▸ **What you are asked to do**:
Your job is to retype the records exactly while dropping every picture.

▸ **Front-end code change data**:
"""

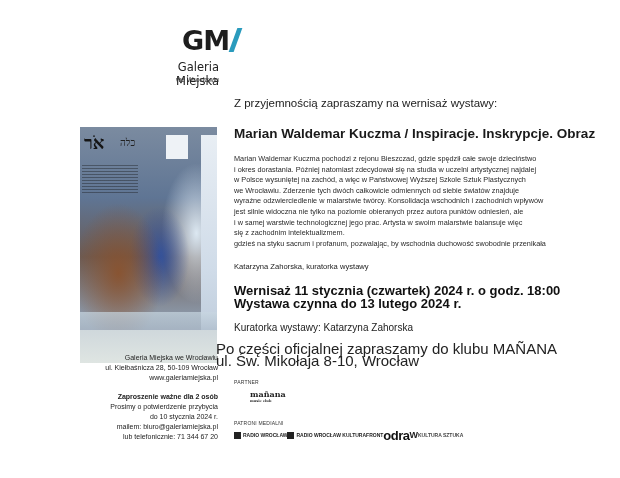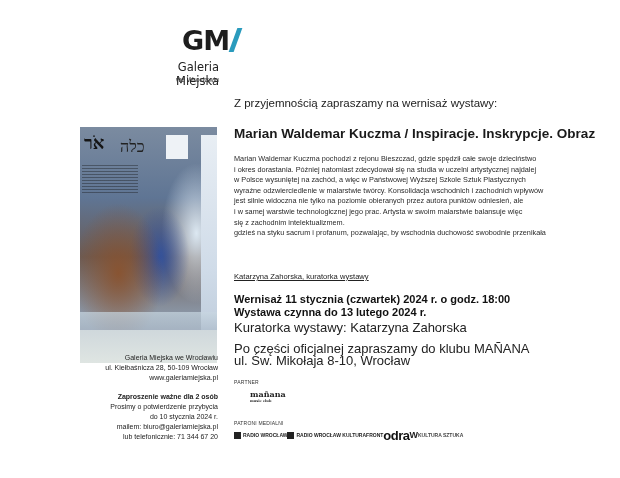--- a/index.html
+++ b/index.html
@@ -28,7 +28,7 @@
   .art-panel { left: 121px; top: 8px; width: 16px; height: 228px; background: linear-gradient(180deg,#e8eef4,#cfdbe8 60%, #b8c6d6); }
   .art-white { left: 86px; top: 8px; width: 22px; height: 24px; background: #eef2f6; }
   .art-hebrew { left: 4px; top: 6px; font-size: 18px; font-weight: bold; color: #151515; font-family: "DejaVu Serif", serif; line-height: 20px; }
-  .art-hebrew2 { left: 40px; top: 10px; font-size: 16px; color: #222; font-family: "DejaVu Serif", serif; }
+  .art-hebrew2 { left: 40px; top: 10px; font-size: 10px; color: #222; font-family: "DejaVu Serif", serif; }
   .art-textblock { left: 2px; top: 38px; width: 56px; height: 30px;
     background: repeating-linear-gradient(180deg, rgba(20,20,20,0.55) 0 1px, rgba(0,0,0,0) 1px 3px); opacity: 0.7; }
   .art-stripe { left: 0; top: 185px; width: 137px; height: 18px; background: linear-gradient(180deg, rgba(200,215,225,0.7), rgba(170,185,200,0.6)); }

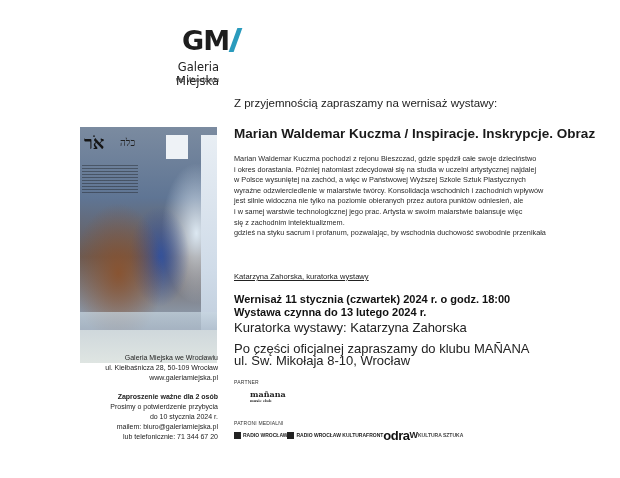--- a/index.html
+++ b/index.html
@@ -98,6 +98,7 @@
   <div>Marian Waldemar Kuczma pochodzi z rejonu Bieszczad, gdzie spędził całe swoje dzieciństwo</div>
   <div>i okres dorastania. Później natomiast zdecydował się na studia w uczelni artystycznej najdalej</div>
   <div>w Polsce wysuniętej na zachód, a więc w Państwowej Wyższej Szkole Sztuk Plastycznych</div>
+  <div>we Wrocławiu. Zderzenie tych dwóch całkowicie odmiennych od siebie światów znajduje</div>
   <div>wyraźne odzwierciedlenie w malarstwie twórcy. Konsolidacja wschodnich i zachodnich wpływów</div>
   <div>jest silnie widoczna nie tylko na poziomie obieranych przez autora punktów odniesień, ale</div>
   <div>i w samej warstwie technologicznej jego prac. Artysta w swoim malarstwie balansuje więc</div>

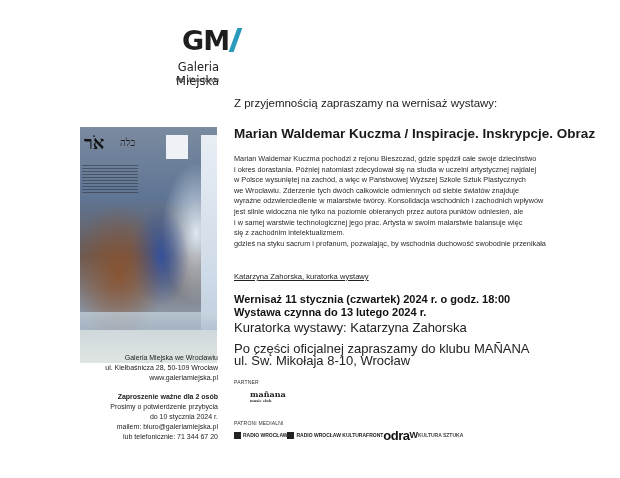--- a/index.html
+++ b/index.html
@@ -44,7 +44,7 @@
   .title { left: 234px; top: 126px; font-size: 13.5px; font-weight: bold; color: #1a1a1a; line-height: 16px; white-space: nowrap; }
   .desc { left: 234px; top: 154px; width: 360px; font-size: 7.3px; color: #2a2a2a; line-height: 10.6px; }
   .desc div { white-space: nowrap; }
-  .signature { left: 234px; top: 272px; font-size: 7.6px; color: #222; line-height: 10px; white-space: nowrap; text-decoration: underline; }
+  .signature { left: 234px; top: 262px; font-size: 7.6px; color: #222; line-height: 10px; white-space: nowrap; }
   .dates { left: 234px; top: 284px; font-size: 11px; font-weight: bold; color: #111; line-height: 13px; white-space: nowrap; margin-top: 9px; }
   .curator { left: 234px; top: 322px; font-size: 13px; color: #222; line-height: 12px; white-space: nowrap; }
   .club { left: 234px; top: 343px; font-size: 13px; color: #222; line-height: 12px; white-space: nowrap; }

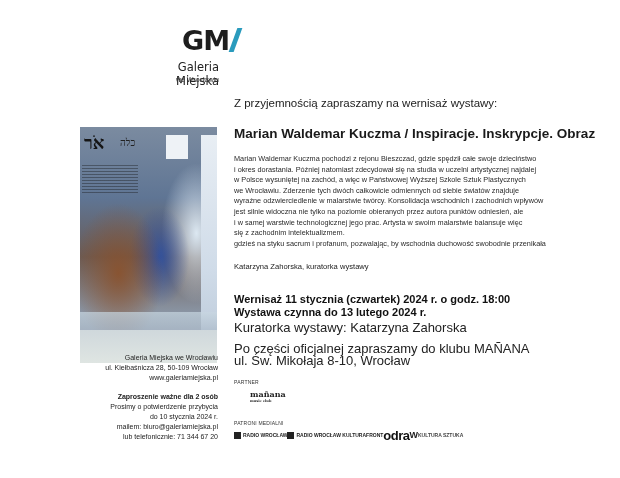--- a/index.html
+++ b/index.html
@@ -45,7 +45,7 @@
   .desc { left: 234px; top: 154px; width: 360px; font-size: 7.3px; color: #2a2a2a; line-height: 10.6px; }
   .desc div { white-space: nowrap; }
   .signature { left: 234px; top: 262px; font-size: 7.6px; color: #222; line-height: 10px; white-space: nowrap; }
-  .dates { left: 234px; top: 284px; font-size: 11px; font-weight: bold; color: #111; line-height: 13px; white-space: nowrap; margin-top: 9px; }
+  .dates { left: 234px; top: 284px; font-size: 13px; font-weight: bold; color: #111; line-height: 13px; white-space: nowrap; }
   .curator { left: 234px; top: 322px; font-size: 13px; color: #222; line-height: 12px; white-space: nowrap; }
   .club { left: 234px; top: 343px; font-size: 13px; color: #222; line-height: 12px; white-space: nowrap; }
 

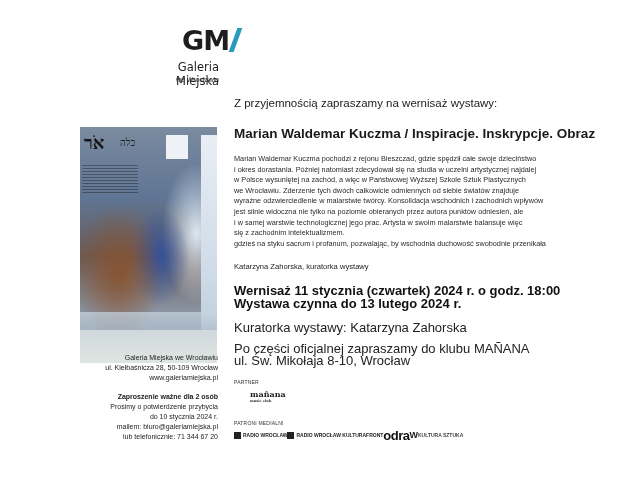--- a/index.html
+++ b/index.html
@@ -46,7 +46,7 @@
   .desc div { white-space: nowrap; }
   .signature { left: 234px; top: 262px; font-size: 7.6px; color: #222; line-height: 10px; white-space: nowrap; }
   .dates { left: 234px; top: 284px; font-size: 13px; font-weight: bold; color: #111; line-height: 13px; white-space: nowrap; }
-  .curator { left: 234px; top: 322px; font-size: 13px; color: #222; line-height: 12px; white-space: nowrap; }
+  .curator { left: 234px; top: 322px; font-size: 10px; color: #222; line-height: 12px; white-space: nowrap; }
   .club { left: 234px; top: 343px; font-size: 13px; color: #222; line-height: 12px; white-space: nowrap; }
 
   .partner-label { left: 234px; top: 379px; font-size: 5px; color: #333; letter-spacing: 0.2px; }

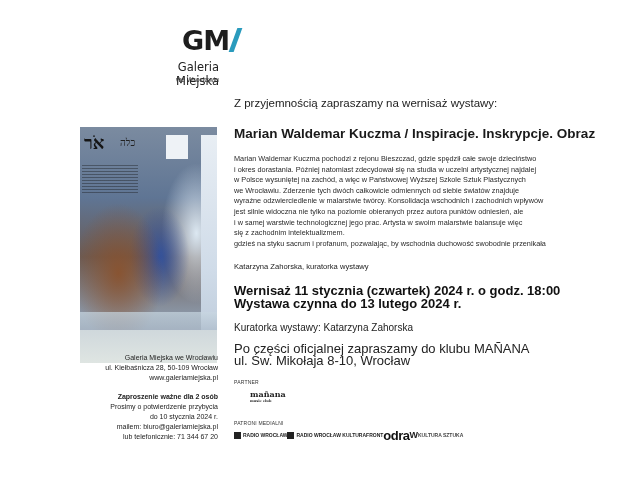--- a/index.html
+++ b/index.html
@@ -47,7 +47,7 @@
   .signature { left: 234px; top: 262px; font-size: 7.6px; color: #222; line-height: 10px; white-space: nowrap; }
   .dates { left: 234px; top: 284px; font-size: 13px; font-weight: bold; color: #111; line-height: 13px; white-space: nowrap; }
   .curator { left: 234px; top: 322px; font-size: 10px; color: #222; line-height: 12px; white-space: nowrap; }
-  .club { left: 234px; top: 343px; font-size: 13px; color: #222; line-height: 12px; white-space: nowrap; }
+  .club { left: 216px; top: 343px; font-size: 15px; color: #222; line-height: 12px; white-space: nowrap; }
 
   .partner-label { left: 234px; top: 379px; font-size: 5px; color: #333; letter-spacing: 0.2px; }
   .manana-logo { left: 250px; top: 390px; width: 32px; height: 20px; text-align: left; font-family: "DejaVu Serif", serif; font-weight: bold; font-size: 8px; color: #222; line-height: 9px; }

"""

▸ **Task response**:
--- a/index.html
+++ b/index.html
@@ -28,7 +28,7 @@
   .art-panel { left: 121px; top: 8px; width: 16px; height: 228px; background: linear-gradient(180deg,#e8eef4,#cfdbe8 60%, #b8c6d6); }
   .art-white { left: 86px; top: 8px; width: 22px; height: 24px; background: #eef2f6; }
   .art-hebrew { left: 4px; top: 6px; font-size: 18px; font-weight: bold; color: #151515; font-family: "DejaVu Serif", serif; line-height: 20px; }
-  .art-hebrew2 { left: 40px; top: 10px; font-size: 16px; color: #222; font-family: "DejaVu Serif", serif; }
+  .art-hebrew2 { left: 40px; top: 10px; font-size: 10px; color: #222; font-family: "DejaVu Serif", serif; }
   .art-textblock { left: 2px; top: 38px; width: 56px; height: 30px;
     background: repeating-linear-gradient(180deg, rgba(20,20,20,0.55) 0 1px, rgba(0,0,0,0) 1px 3px); opacity: 0.7; }
   .art-stripe { left: 0; top: 185px; width: 137px; height: 18px; background: linear-gradient(180deg, rgba(200,215,225,0.7), rgba(170,185,200,0.6)); }

--- a/index.html
+++ b/index.html
@@ -98,6 +98,7 @@
   <div>Marian Waldemar Kuczma pochodzi z rejonu Bieszczad, gdzie spędził całe swoje dzieciństwo</div>
   <div>i okres dorastania. Później natomiast zdecydował się na studia w uczelni artystycznej najdalej</div>
   <div>w Polsce wysuniętej na zachód, a więc w Państwowej Wyższej Szkole Sztuk Plastycznych</div>
+  <div>we Wrocławiu. Zderzenie tych dwóch całkowicie odmiennych od siebie światów znajduje</div>
   <div>wyraźne odzwierciedlenie w malarstwie twórcy. Konsolidacja wschodnich i zachodnich wpływów</div>
   <div>jest silnie widoczna nie tylko na poziomie obieranych przez autora punktów odniesień, ale</div>
   <div>i w samej warstwie technologicznej jego prac. Artysta w swoim malarstwie balansuje więc</div>

--- a/index.html
+++ b/index.html
@@ -44,7 +44,7 @@
   .title { left: 234px; top: 126px; font-size: 13.5px; font-weight: bold; color: #1a1a1a; line-height: 16px; white-space: nowrap; }
   .desc { left: 234px; top: 154px; width: 360px; font-size: 7.3px; color: #2a2a2a; line-height: 10.6px; }
   .desc div { white-space: nowrap; }
-  .signature { left: 234px; top: 272px; font-size: 7.6px; color: #222; line-height: 10px; white-space: nowrap; text-decoration: underline; }
+  .signature { left: 234px; top: 262px; font-size: 7.6px; color: #222; line-height: 10px; white-space: nowrap; }
   .dates { left: 234px; top: 284px; font-size: 11px; font-weight: bold; color: #111; line-height: 13px; white-space: nowrap; margin-top: 9px; }
   .curator { left: 234px; top: 322px; font-size: 13px; color: #222; line-height: 12px; white-space: nowrap; }
   .club { left: 234px; top: 343px; font-size: 13px; color: #222; line-height: 12px; white-space: nowrap; }

--- a/index.html
+++ b/index.html
@@ -45,7 +45,7 @@
   .desc { left: 234px; top: 154px; width: 360px; font-size: 7.3px; color: #2a2a2a; line-height: 10.6px; }
   .desc div { white-space: nowrap; }
   .signature { left: 234px; top: 262px; font-size: 7.6px; color: #222; line-height: 10px; white-space: nowrap; }
-  .dates { left: 234px; top: 284px; font-size: 11px; font-weight: bold; color: #111; line-height: 13px; white-space: nowrap; margin-top: 9px; }
+  .dates { left: 234px; top: 284px; font-size: 13px; font-weight: bold; color: #111; line-height: 13px; white-space: nowrap; }
   .curator { left: 234px; top: 322px; font-size: 13px; color: #222; line-height: 12px; white-space: nowrap; }
   .club { left: 234px; top: 343px; font-size: 13px; color: #222; line-height: 12px; white-space: nowrap; }
 

--- a/index.html
+++ b/index.html
@@ -46,7 +46,7 @@
   .desc div { white-space: nowrap; }
   .signature { left: 234px; top: 262px; font-size: 7.6px; color: #222; line-height: 10px; white-space: nowrap; }
   .dates { left: 234px; top: 284px; font-size: 13px; font-weight: bold; color: #111; line-height: 13px; white-space: nowrap; }
-  .curator { left: 234px; top: 322px; font-size: 13px; color: #222; line-height: 12px; white-space: nowrap; }
+  .curator { left: 234px; top: 322px; font-size: 10px; color: #222; line-height: 12px; white-space: nowrap; }
   .club { left: 234px; top: 343px; font-size: 13px; color: #222; line-height: 12px; white-space: nowrap; }
 
   .partner-label { left: 234px; top: 379px; font-size: 5px; color: #333; letter-spacing: 0.2px; }

--- a/index.html
+++ b/index.html
@@ -47,7 +47,7 @@
   .signature { left: 234px; top: 262px; font-size: 7.6px; color: #222; line-height: 10px; white-space: nowrap; }
   .dates { left: 234px; top: 284px; font-size: 13px; font-weight: bold; color: #111; line-height: 13px; white-space: nowrap; }
   .curator { left: 234px; top: 322px; font-size: 10px; color: #222; line-height: 12px; white-space: nowrap; }
-  .club { left: 234px; top: 343px; font-size: 13px; color: #222; line-height: 12px; white-space: nowrap; }
+  .club { left: 216px; top: 343px; font-size: 15px; color: #222; line-height: 12px; white-space: nowrap; }
 
   .partner-label { left: 234px; top: 379px; font-size: 5px; color: #333; letter-spacing: 0.2px; }
   .manana-logo { left: 250px; top: 390px; width: 32px; height: 20px; text-align: left; font-family: "DejaVu Serif", serif; font-weight: bold; font-size: 8px; color: #222; line-height: 9px; }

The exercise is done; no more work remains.